Comportamento tenuto in violazione della Carta dei
doveri, in particolare là dove essa afferma che "il giornalista deve
sempre verificare le informazioni ottenute dalle sue fonti, per accertarne
l'attendibilità e per controllare l'origine di quanto viene diffuso
all'opinione pubblica, salvaguardando sempre la verità sostanziale dei
fatti"; che "è obbligo inderogabile il rispetto della verità
sostanziale dei fatti, osservati sempre i doveri imposti dalla lealtà e della
buona fede"; e che, infine, "il giornalista non deve dare notizie di
accuse che possano danneggiare la reputazione e la dignità di una persona senza
garantire opportunità di replica all'accusato". Si leggeva nella delibera.
E proprio questo il
punto. E forse ora di ridare dignità ad una professione che per troppi anni si
è piegata al potente di turno, diventandone parte integrante e braccio armato.
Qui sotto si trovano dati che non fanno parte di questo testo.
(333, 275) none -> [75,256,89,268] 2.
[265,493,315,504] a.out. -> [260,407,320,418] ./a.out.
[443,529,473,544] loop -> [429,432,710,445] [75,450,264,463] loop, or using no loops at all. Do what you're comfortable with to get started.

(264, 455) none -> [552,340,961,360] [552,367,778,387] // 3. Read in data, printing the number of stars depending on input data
Un potere che non richiedeva competenza, bravura o indipendenza, ma proprio
la fedeltà assoluta come base per potere ambire a posti importanti nelle strutture
pubbliche o private amiche. E che allontanava, emarginava, criticava, chi non
si piegava a questa logica. Creando un’informazione e una finta realtà, che
ripetuta su ogni dove, finiva per diventare la realtà di riferimento di milioni
di italiani.
Altro dovrebbe
essere il ruolo del giornalismo. Non quello di creare una finta realtà ad uso e
consumo del potente di turno, ma quello di essere “ il cane da guardia della
democrazia”, come si suol dire. E allora iniziamo a distinguere tra giornalisti
e impiegati. Gli uni lavorano per la verità, parziale e personale, come solo la
verità può essere. Gli altri lavorano per favorire il loro referente politico o
economico che sia, dimenticandosi completamenti dei fatti e del loro andamento.
E non capisco perché questi impiegati continuino a trovare spazio esagerato in
tutti i talk show televisivi, con tante persone che sicuramente renderebbero un
servizio migliore al pubblico.
Certo ci saranno sempre letture diverse di un
evento, basti pensare ad una partita di calcio e alle 1000 versioni diverse di
spettatori e media, opinioni diverse, ma un giornalista non deve certo modificare
i fatti, o non verificarli, o addirittura crearli ad arte, solo per potere urlare in maniera istintiva e
veloce le sue tesi e i suoi dogmi
Nell’articolo del signor Sallusti, o del signor Farina, a libro paga dei servizi segreti e radiato dall'ordine dei giornalisti, che è valsa questa condanna, non si tengono nella giusta considerazione i fatti e si arriva addirittura a invocare la pena di morte “… se ci fosse la pena di morte, e se mai fosse applicabile in una circostanza, questo sarebbe il caso. Per i genitori, il ginecologo e il giudice”. Situazioni in cui verrebbe da riprendere quella frase pronunciata da uno di questi impiegati/direttori quando il cooperante Enzo Baldoni morì assassinato in Iraq: “Se l'è andata a cercare”.